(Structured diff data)
^^^^^^^^^^^^^^^^

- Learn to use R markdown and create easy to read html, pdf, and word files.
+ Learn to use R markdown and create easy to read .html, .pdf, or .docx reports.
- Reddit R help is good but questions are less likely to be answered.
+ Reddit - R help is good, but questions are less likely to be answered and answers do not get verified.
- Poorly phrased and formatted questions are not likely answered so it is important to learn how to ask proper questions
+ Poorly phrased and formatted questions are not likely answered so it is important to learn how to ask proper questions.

^^^^^^^^^^^^^^^^

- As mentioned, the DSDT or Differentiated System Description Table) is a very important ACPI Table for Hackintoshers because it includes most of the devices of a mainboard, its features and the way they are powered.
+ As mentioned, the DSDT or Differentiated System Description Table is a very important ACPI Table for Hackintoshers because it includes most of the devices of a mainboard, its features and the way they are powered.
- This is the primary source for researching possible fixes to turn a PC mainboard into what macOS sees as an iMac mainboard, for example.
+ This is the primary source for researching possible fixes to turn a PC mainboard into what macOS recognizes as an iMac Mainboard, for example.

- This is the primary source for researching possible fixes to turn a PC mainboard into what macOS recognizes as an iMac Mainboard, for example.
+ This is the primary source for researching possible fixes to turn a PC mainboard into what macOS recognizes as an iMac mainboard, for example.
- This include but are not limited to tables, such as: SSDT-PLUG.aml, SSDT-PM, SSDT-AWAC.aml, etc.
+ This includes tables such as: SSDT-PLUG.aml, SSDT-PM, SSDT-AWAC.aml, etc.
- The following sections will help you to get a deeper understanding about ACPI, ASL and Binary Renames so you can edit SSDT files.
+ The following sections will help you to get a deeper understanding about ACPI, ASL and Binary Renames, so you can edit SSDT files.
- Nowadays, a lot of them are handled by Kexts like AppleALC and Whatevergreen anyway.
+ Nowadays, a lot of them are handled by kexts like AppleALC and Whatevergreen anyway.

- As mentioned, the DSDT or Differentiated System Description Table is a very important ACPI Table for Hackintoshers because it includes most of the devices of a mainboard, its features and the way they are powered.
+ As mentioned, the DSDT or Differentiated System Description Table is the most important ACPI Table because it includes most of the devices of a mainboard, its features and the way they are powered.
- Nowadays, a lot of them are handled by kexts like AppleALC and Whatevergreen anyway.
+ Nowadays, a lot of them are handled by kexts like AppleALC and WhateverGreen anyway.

^^^^^^^^^^^^^^^^

### TASK OBJECTIVE
In the records, locate each line holding the string "possible" and copy it.

### RESULT
- This is the primary source for researching possible fixes to turn a PC mainboard into what macOS sees as an iMac mainboard, for example.
+ This is the primary source for researching possible fixes to turn a PC mainboard into what macOS recognizes as an iMac Mainboard, for example.
- This is the primary source for researching possible fixes to turn a PC mainboard into what macOS recognizes as an iMac Mainboard, for example.
+ This is the primary source for researching possible fixes to turn a PC mainboard into what macOS recognizes as an iMac mainboard, for example.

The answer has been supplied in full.